Work item: Search the data for the string "sans" and gather each line it is in.
----------
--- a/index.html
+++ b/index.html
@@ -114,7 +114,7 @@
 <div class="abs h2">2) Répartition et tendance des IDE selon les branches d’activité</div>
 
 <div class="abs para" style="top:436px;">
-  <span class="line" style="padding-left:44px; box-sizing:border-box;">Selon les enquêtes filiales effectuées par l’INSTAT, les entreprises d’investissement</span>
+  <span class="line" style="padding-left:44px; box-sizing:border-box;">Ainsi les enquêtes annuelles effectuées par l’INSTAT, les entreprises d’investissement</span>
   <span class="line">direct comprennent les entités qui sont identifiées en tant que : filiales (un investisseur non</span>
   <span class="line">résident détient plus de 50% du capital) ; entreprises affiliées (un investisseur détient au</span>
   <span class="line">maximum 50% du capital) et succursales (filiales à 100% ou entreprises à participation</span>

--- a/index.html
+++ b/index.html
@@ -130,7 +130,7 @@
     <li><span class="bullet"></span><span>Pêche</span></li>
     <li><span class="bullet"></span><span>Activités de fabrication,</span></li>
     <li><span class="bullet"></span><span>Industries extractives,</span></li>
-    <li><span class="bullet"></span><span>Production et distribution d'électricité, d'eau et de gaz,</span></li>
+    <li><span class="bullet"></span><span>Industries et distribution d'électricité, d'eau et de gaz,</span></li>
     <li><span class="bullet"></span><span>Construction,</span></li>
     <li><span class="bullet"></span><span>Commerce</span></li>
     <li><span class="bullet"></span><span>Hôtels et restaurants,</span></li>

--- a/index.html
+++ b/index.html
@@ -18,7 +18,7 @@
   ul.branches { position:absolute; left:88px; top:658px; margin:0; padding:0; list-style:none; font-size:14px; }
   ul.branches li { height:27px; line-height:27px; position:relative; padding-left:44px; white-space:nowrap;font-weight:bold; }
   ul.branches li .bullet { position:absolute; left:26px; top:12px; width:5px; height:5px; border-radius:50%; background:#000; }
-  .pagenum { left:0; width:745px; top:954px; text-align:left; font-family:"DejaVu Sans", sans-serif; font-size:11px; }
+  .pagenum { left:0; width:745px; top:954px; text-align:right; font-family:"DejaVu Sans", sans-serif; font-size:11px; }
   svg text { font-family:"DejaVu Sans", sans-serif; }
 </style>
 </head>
----------
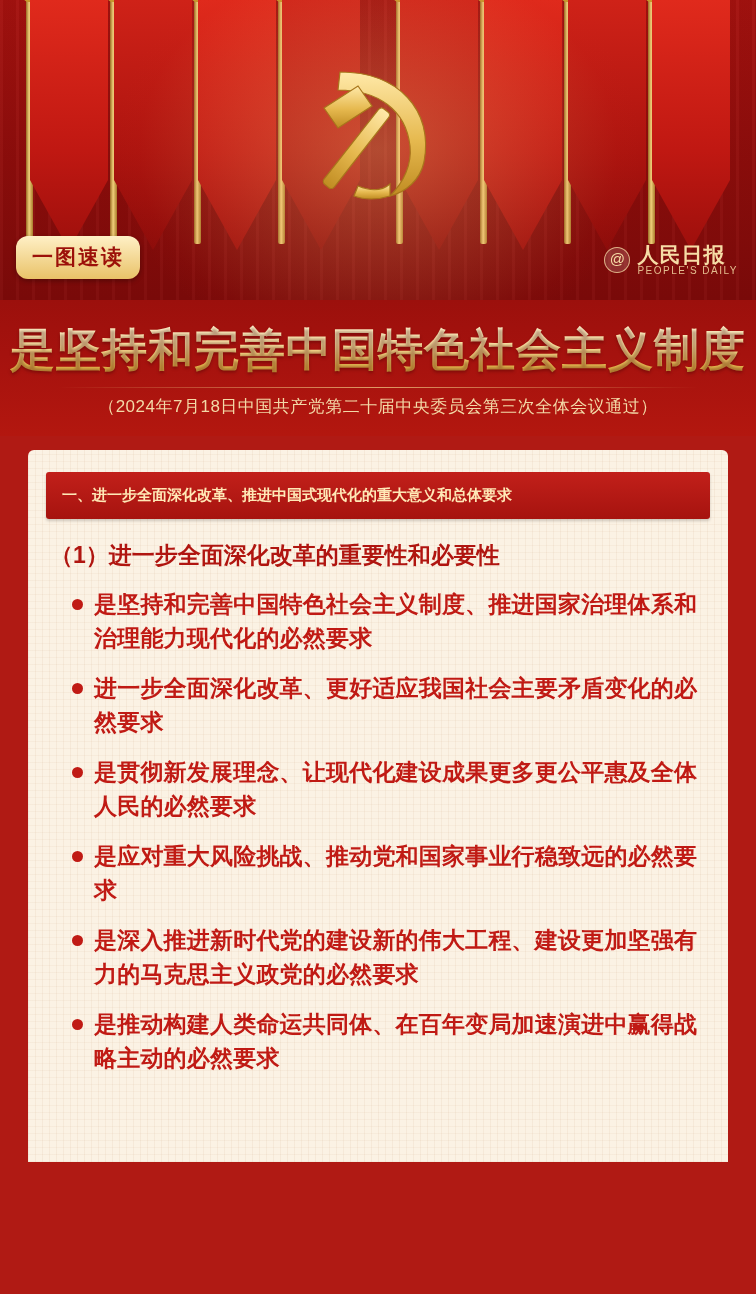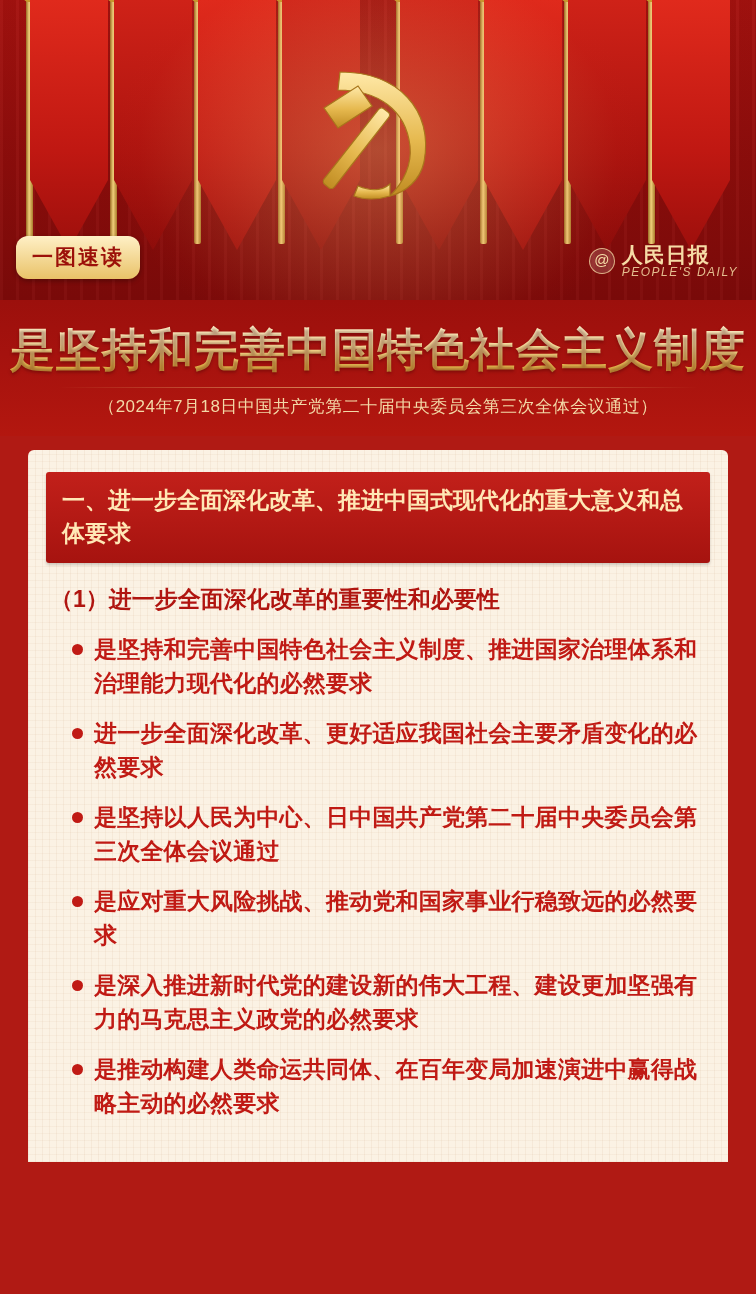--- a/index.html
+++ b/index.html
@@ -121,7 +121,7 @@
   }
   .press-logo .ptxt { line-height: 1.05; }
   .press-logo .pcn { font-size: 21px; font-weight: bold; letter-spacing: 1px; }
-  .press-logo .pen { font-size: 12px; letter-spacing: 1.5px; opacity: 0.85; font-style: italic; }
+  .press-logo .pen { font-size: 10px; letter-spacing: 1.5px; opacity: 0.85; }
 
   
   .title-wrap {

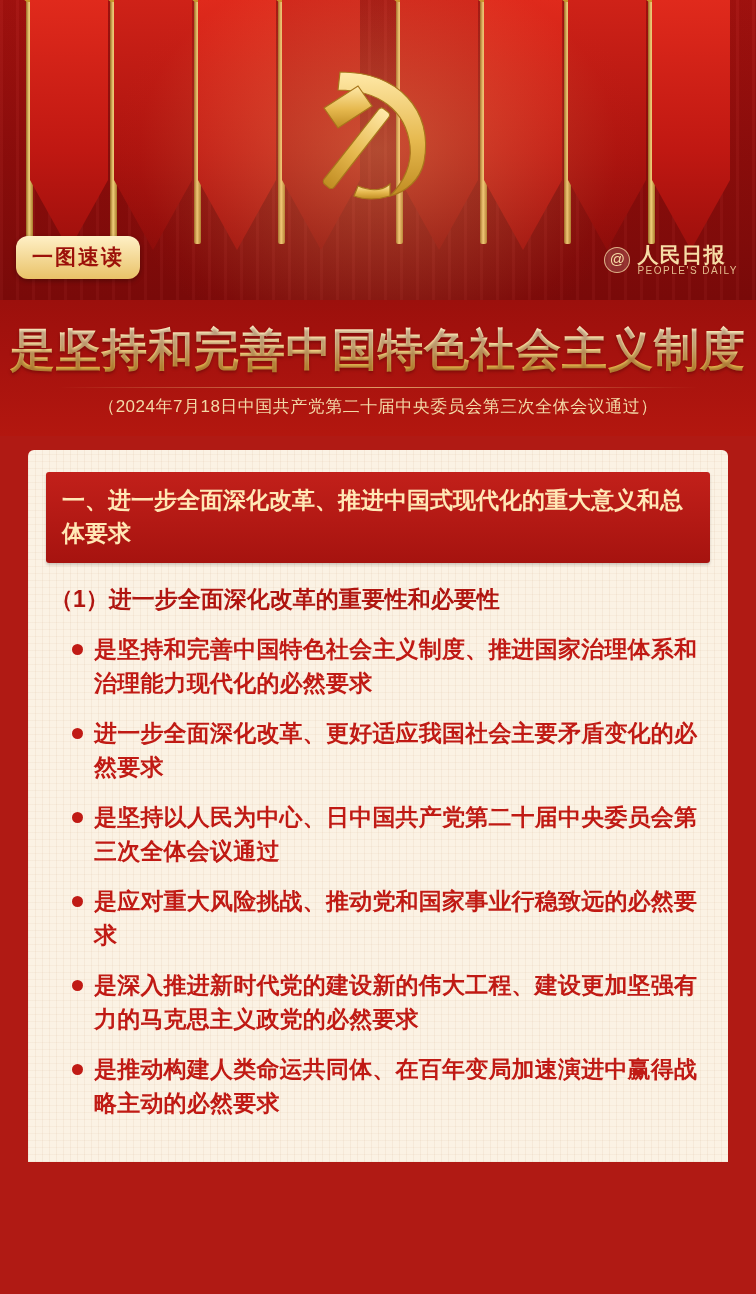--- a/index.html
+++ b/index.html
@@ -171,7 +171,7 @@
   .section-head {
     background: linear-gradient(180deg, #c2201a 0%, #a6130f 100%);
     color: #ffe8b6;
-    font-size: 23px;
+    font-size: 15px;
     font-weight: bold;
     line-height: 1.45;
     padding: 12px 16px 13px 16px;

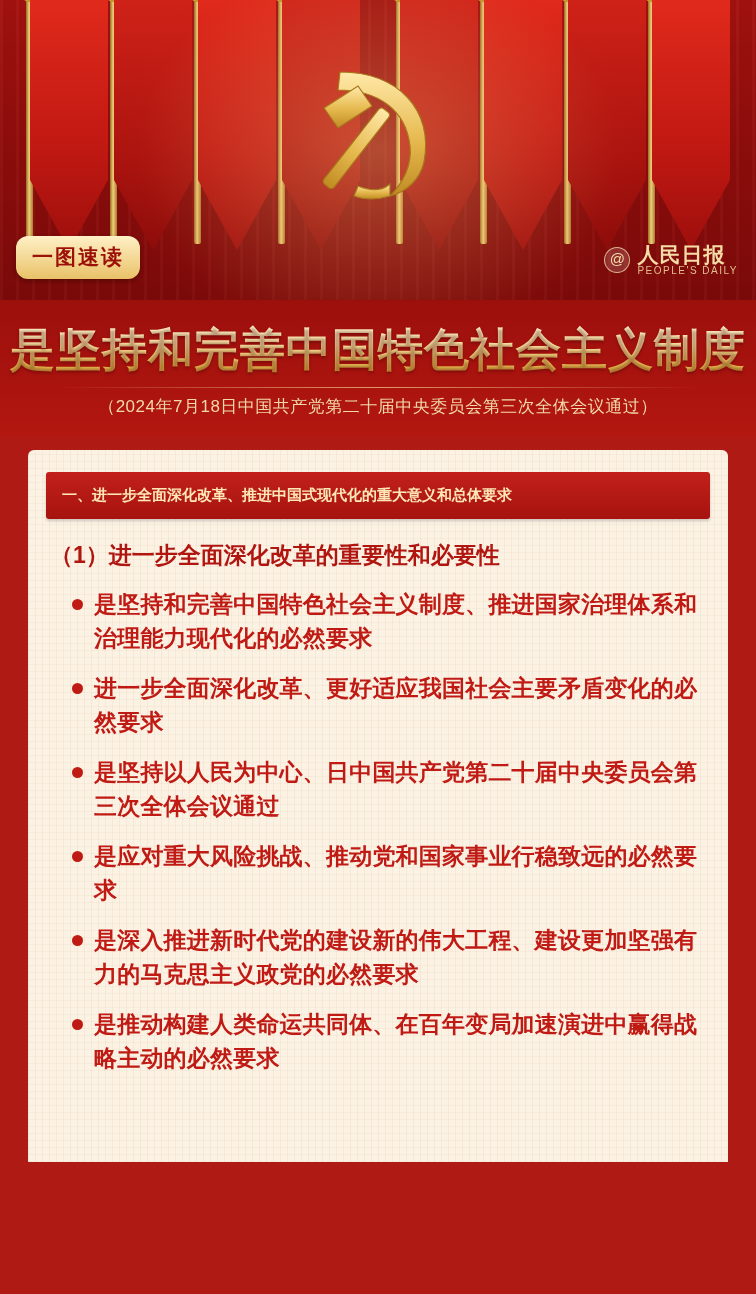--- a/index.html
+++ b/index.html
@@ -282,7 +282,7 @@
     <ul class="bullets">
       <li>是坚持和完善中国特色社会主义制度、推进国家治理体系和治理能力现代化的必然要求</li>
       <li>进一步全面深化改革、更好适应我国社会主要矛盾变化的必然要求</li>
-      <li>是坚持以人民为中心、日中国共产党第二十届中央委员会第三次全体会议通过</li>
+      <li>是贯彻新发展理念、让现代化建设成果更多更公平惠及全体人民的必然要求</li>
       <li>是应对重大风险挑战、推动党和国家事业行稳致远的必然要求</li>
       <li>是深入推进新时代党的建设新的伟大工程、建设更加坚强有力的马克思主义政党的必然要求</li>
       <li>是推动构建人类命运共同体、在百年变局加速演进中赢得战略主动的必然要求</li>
----------
Exercise answer:
-  .pagenum { left:0; width:745px; top:954px; text-align:left; font-family:"DejaVu Sans", sans-serif; font-size:11px; }
+  .pagenum { left:0; width:745px; top:954px; text-align:right; font-family:"DejaVu Sans", sans-serif; font-size:11px; }
   svg text { font-family:"DejaVu Sans", sans-serif; }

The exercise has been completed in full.